Top of The records

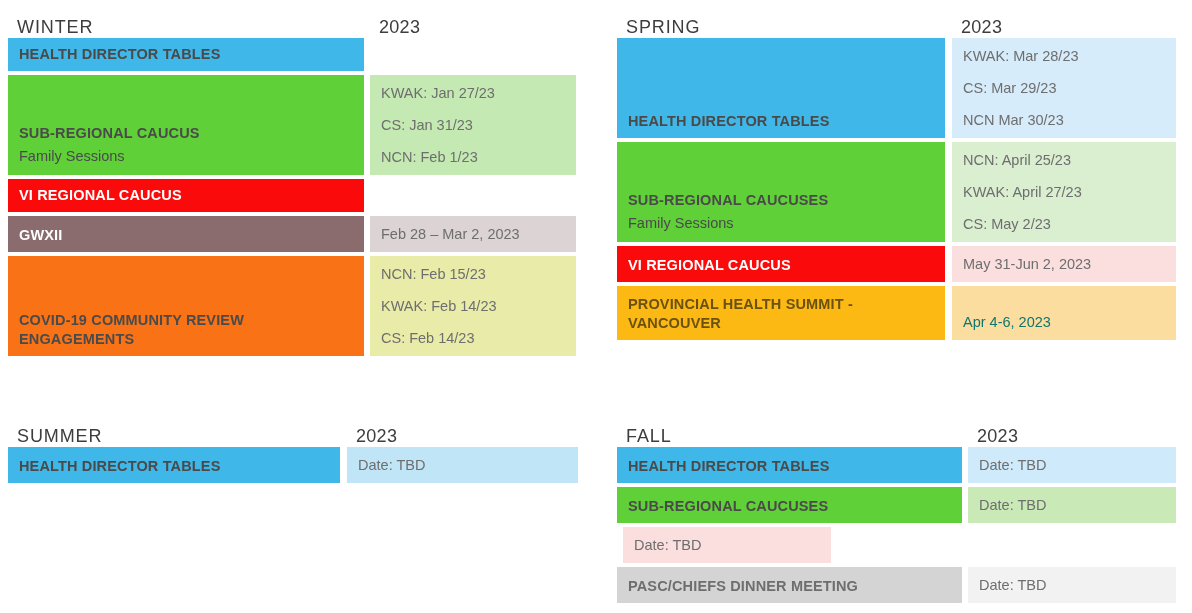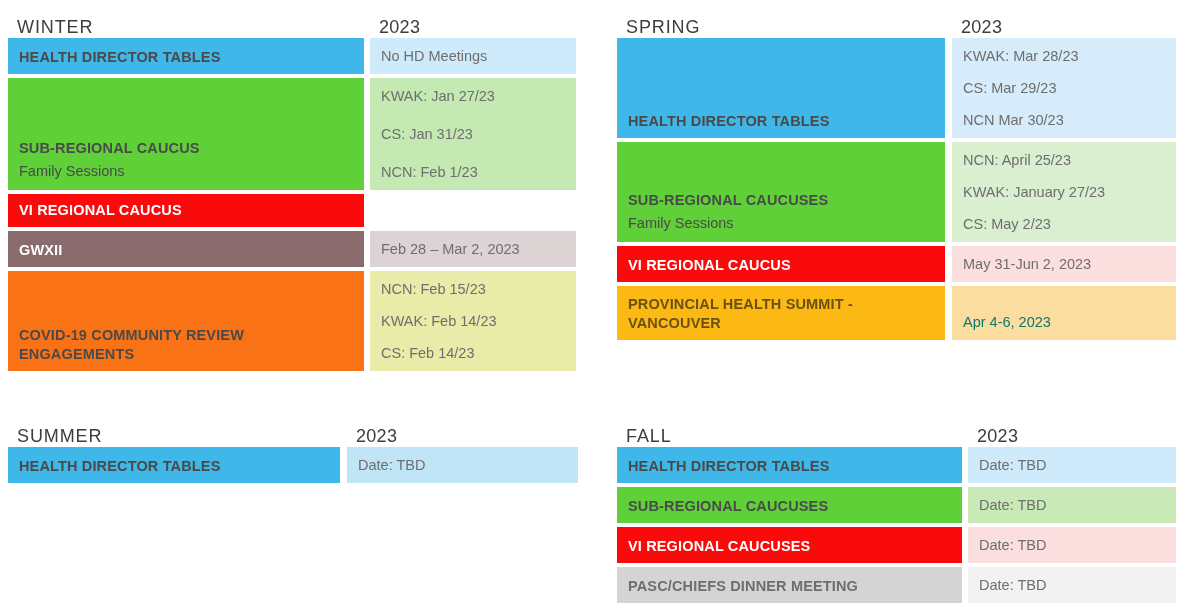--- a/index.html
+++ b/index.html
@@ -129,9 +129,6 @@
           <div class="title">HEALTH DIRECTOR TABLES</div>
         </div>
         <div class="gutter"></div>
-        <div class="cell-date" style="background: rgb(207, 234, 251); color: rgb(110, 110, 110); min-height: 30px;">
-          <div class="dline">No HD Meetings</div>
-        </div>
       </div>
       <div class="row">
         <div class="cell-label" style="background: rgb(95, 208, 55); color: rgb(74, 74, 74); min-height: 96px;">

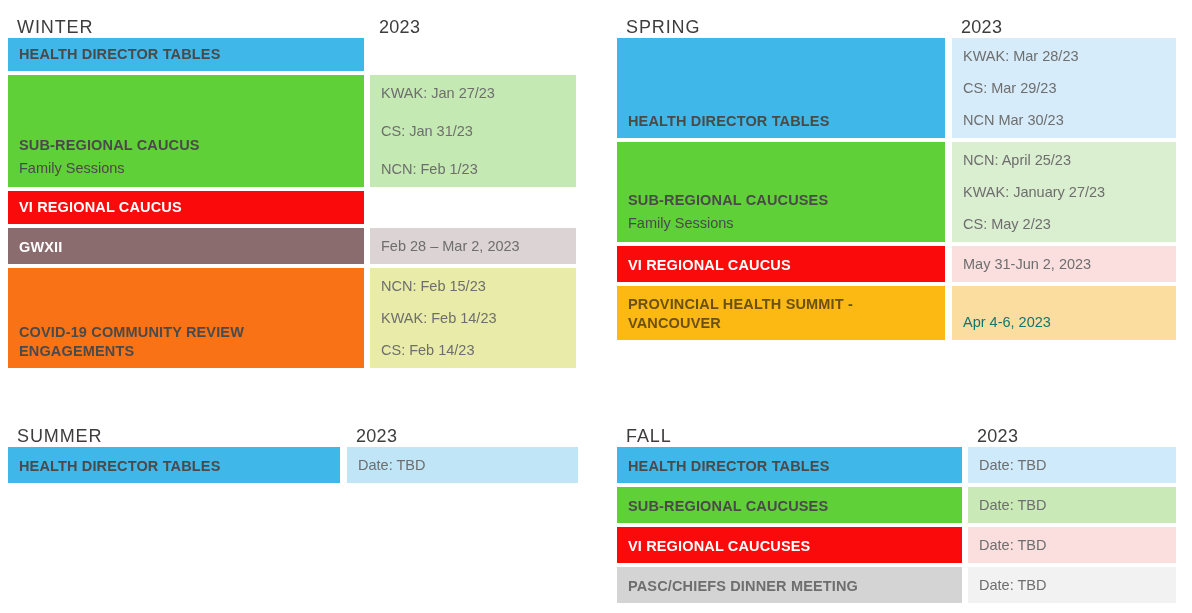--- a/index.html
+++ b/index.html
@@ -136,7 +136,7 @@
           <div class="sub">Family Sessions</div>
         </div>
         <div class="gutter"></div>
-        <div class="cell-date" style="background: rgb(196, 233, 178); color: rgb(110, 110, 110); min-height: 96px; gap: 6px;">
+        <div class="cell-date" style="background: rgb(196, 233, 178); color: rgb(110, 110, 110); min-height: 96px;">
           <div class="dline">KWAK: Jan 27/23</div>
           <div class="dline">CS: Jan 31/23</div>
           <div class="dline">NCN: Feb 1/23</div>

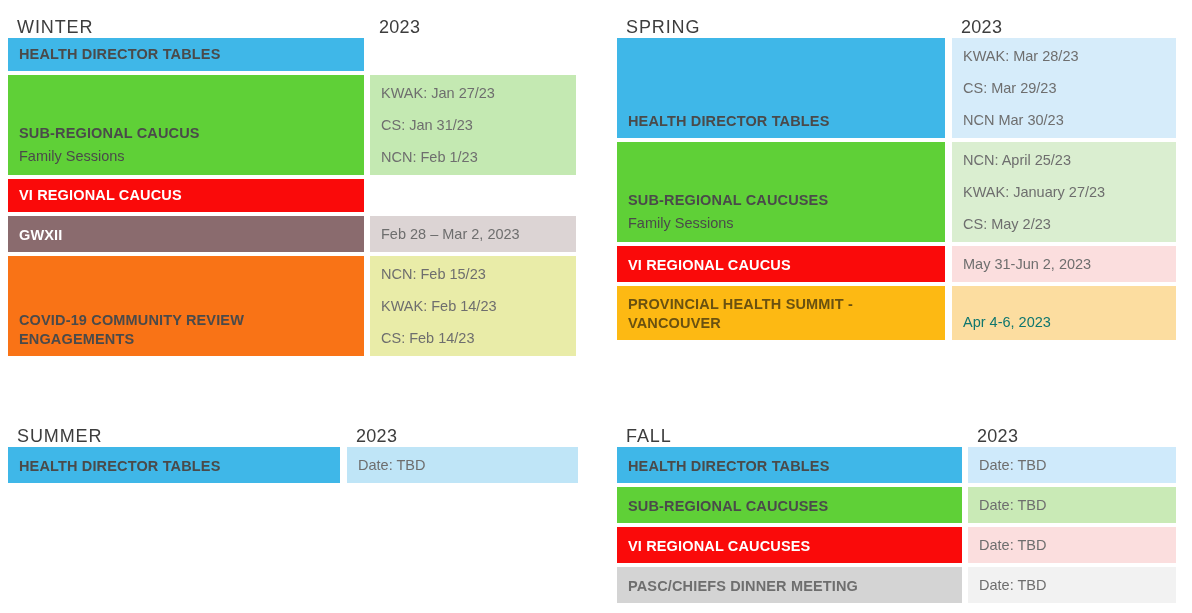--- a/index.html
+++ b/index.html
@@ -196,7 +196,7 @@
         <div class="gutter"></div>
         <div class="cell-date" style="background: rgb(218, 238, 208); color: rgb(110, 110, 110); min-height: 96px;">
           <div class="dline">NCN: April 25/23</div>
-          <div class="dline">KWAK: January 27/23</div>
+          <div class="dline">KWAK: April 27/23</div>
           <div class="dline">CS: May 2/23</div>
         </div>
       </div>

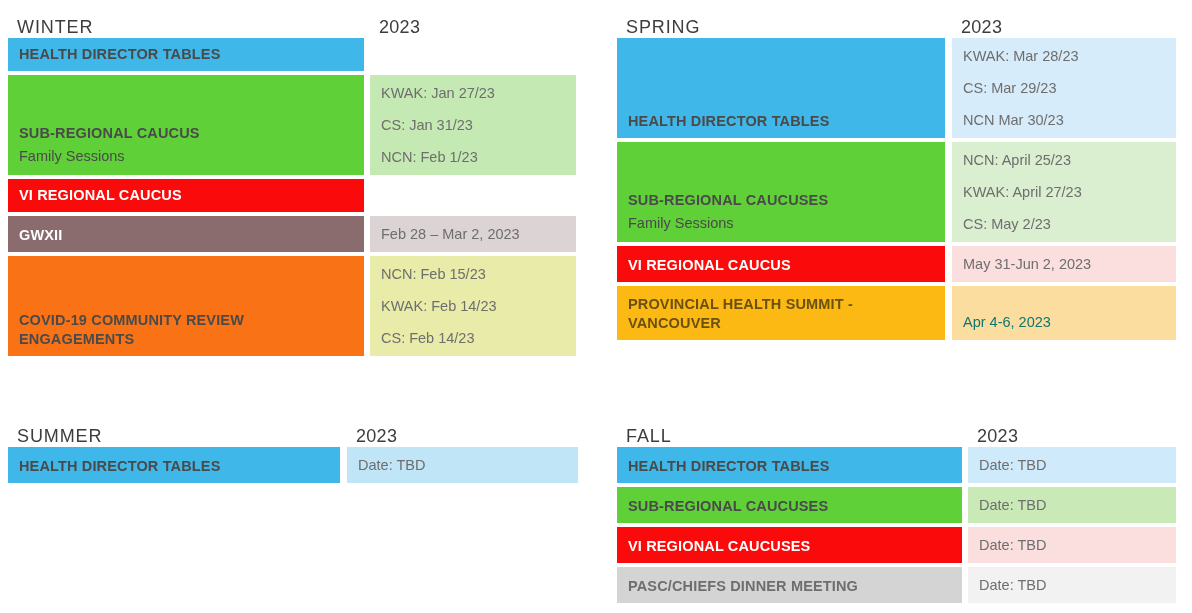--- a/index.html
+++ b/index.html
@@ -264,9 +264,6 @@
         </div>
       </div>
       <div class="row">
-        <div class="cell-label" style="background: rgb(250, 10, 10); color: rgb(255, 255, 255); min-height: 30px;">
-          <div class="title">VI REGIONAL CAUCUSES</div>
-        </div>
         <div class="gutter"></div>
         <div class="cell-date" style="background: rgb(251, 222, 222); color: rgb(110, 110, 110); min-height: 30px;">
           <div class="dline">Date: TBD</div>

Bottom of The records

Task goal:
Tell how many lines in the data include the string "April". Reply with the number and no other text.

Solution for this task:
2